[SUPPLIED DATA Boundary: Start]
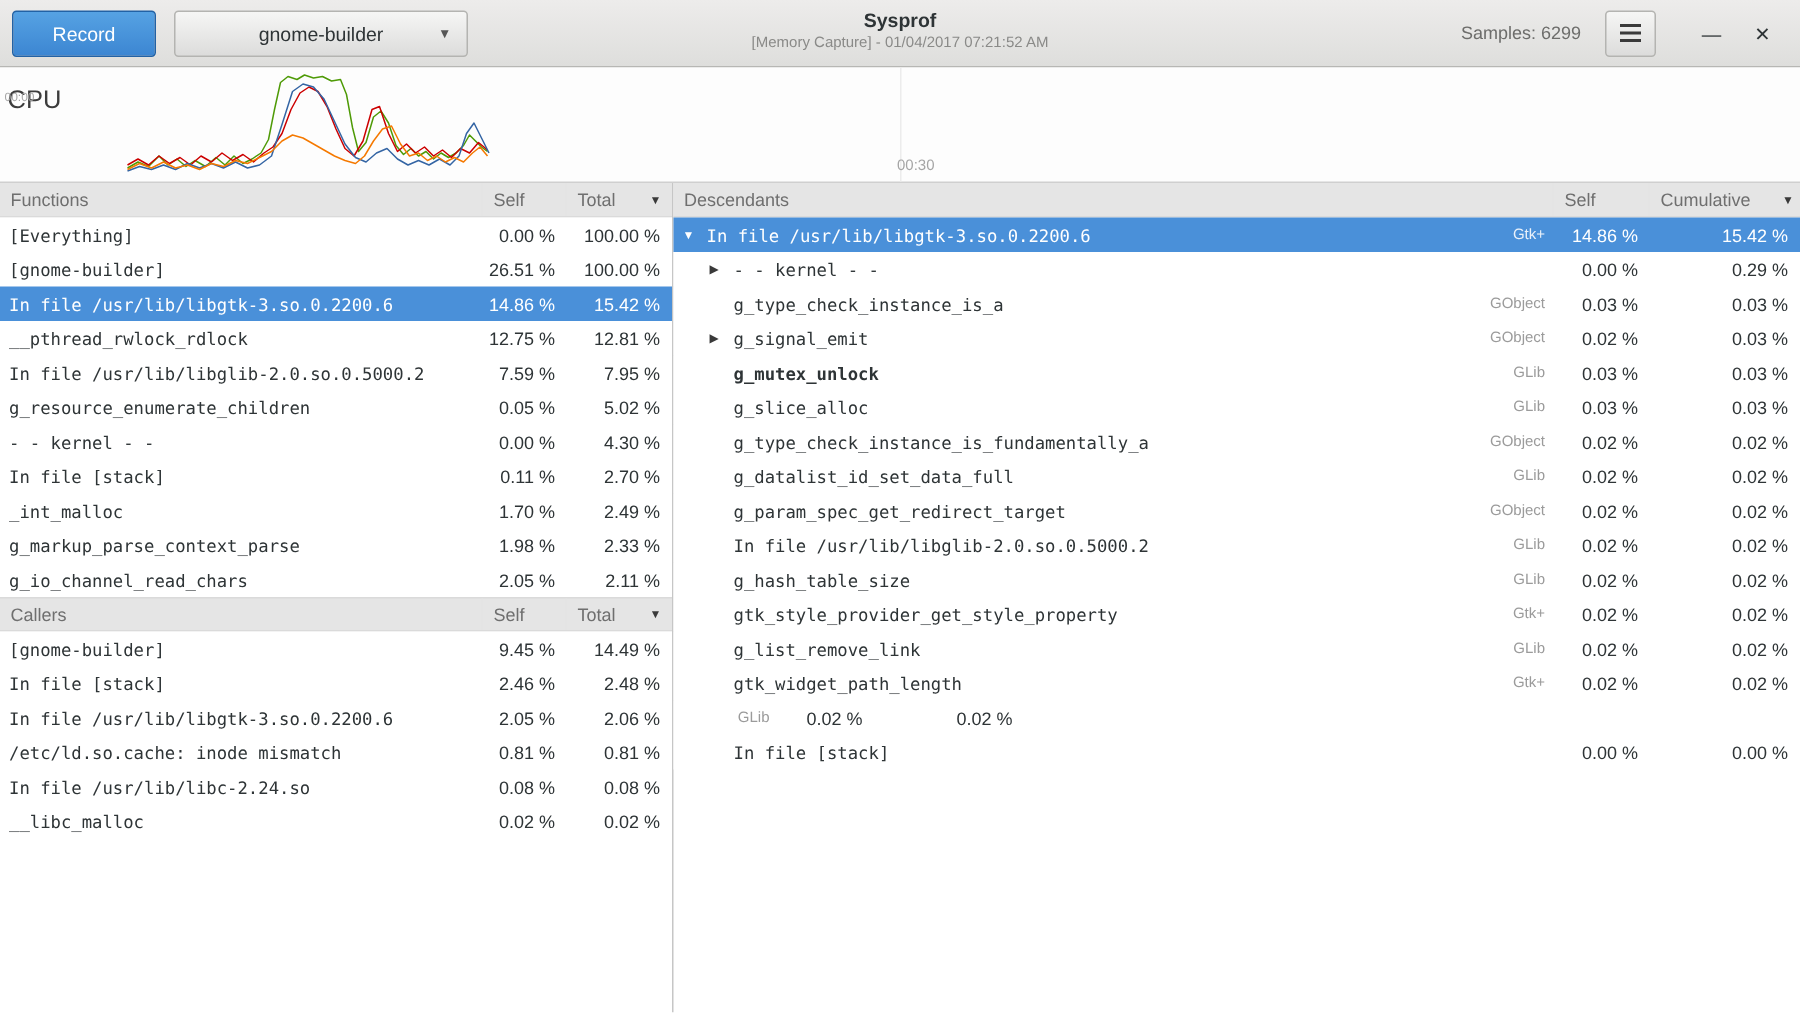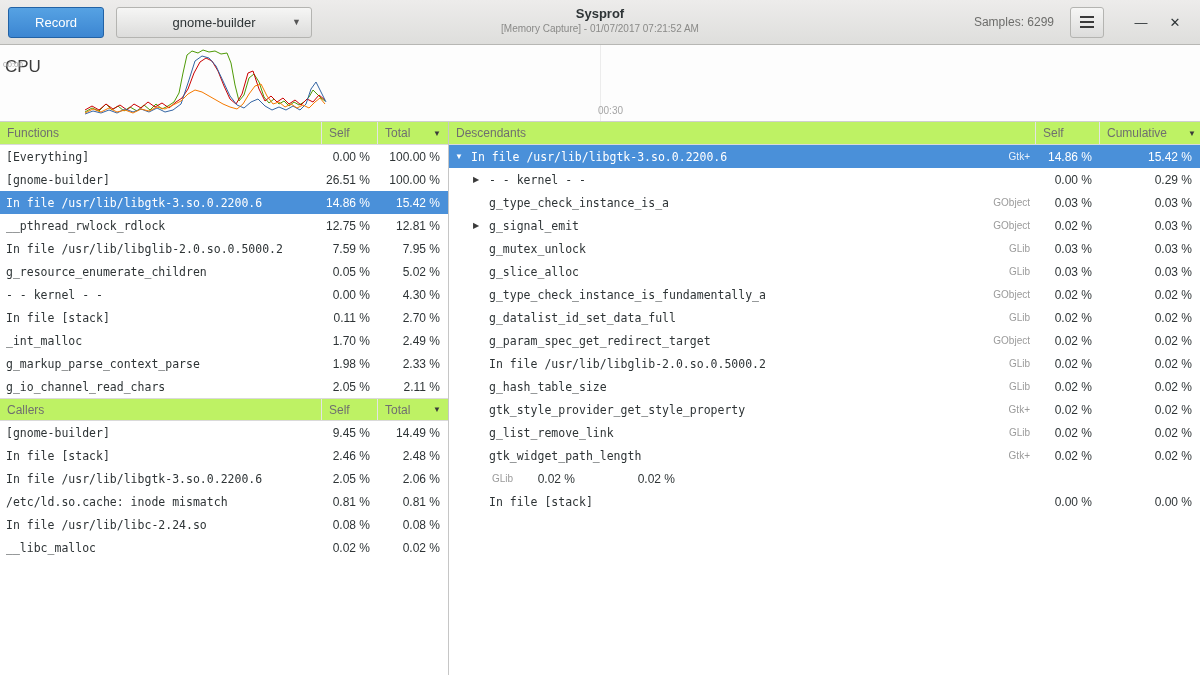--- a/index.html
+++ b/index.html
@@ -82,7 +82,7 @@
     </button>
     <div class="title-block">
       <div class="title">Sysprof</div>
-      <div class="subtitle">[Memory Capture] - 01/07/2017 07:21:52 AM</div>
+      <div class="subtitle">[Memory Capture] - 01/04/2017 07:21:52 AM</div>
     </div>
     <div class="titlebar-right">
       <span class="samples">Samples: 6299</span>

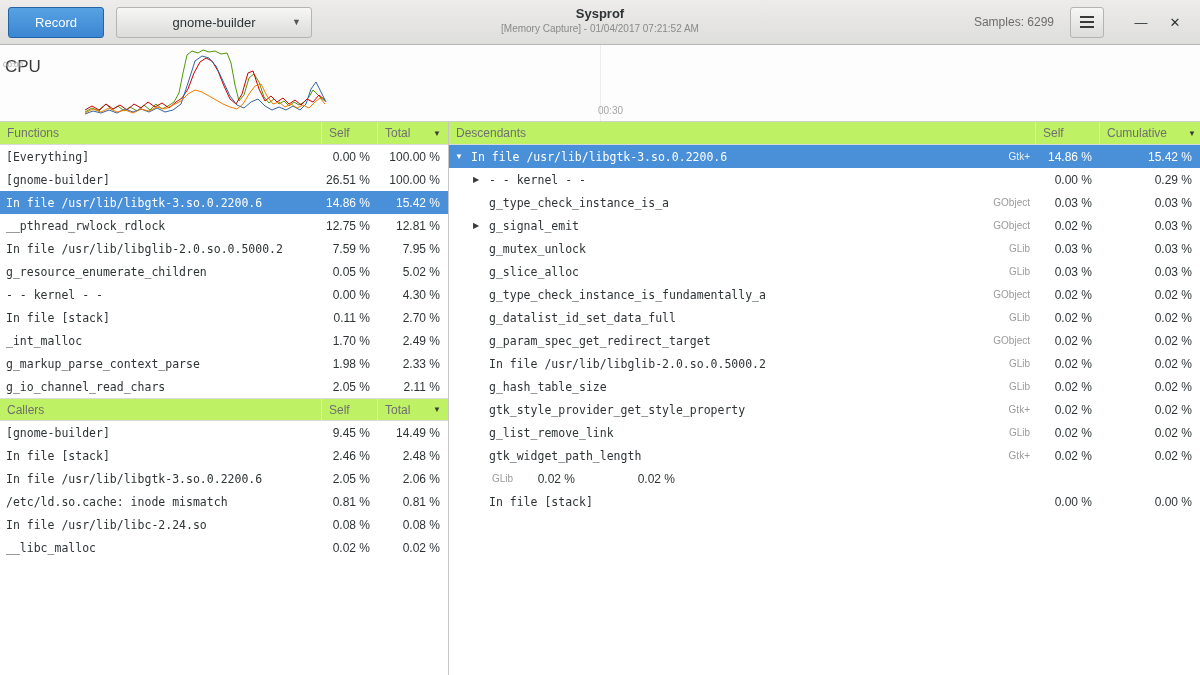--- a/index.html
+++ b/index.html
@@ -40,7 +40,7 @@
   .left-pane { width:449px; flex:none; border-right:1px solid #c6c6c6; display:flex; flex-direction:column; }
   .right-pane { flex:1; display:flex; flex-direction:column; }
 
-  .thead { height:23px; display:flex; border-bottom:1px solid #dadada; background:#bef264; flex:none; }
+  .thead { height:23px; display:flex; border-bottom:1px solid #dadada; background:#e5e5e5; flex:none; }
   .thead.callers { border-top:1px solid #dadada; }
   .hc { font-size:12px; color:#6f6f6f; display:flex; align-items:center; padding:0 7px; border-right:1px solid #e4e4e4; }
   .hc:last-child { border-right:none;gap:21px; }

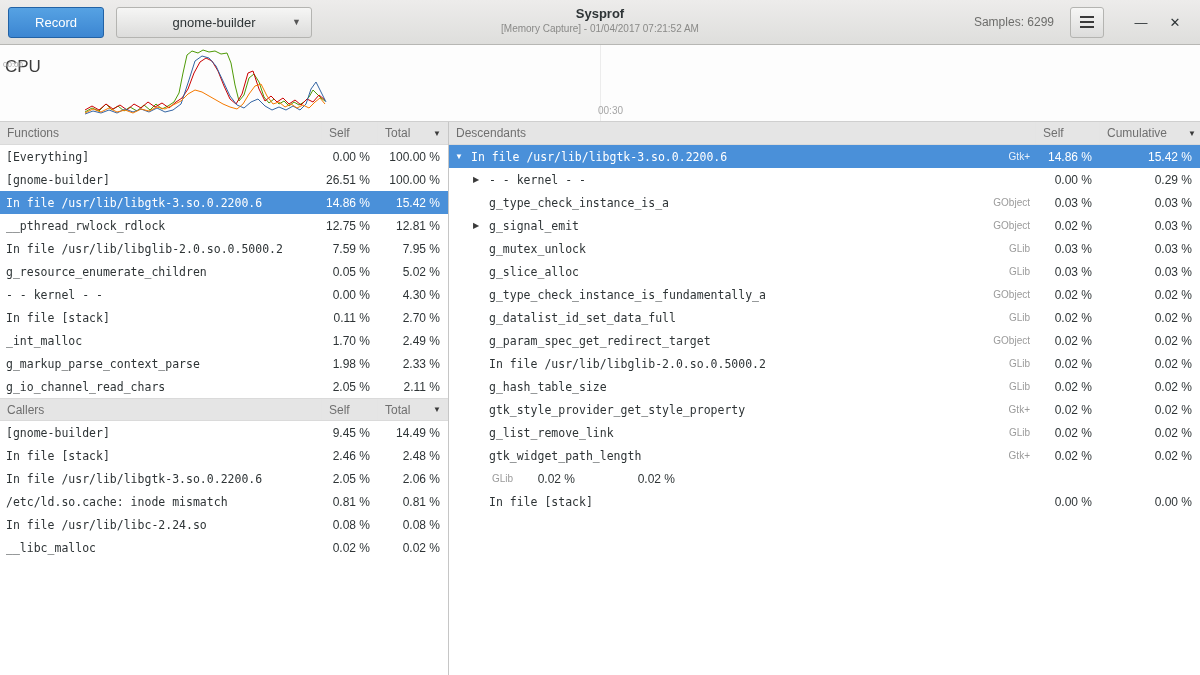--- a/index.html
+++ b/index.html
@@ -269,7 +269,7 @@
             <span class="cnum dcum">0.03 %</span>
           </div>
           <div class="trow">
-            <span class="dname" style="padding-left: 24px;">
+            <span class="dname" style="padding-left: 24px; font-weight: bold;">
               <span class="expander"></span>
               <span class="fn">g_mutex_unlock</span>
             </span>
[SUPPLIED DATA Boundary: End]
The answer must be a single number: how many lines in the data above contain the string "none".

4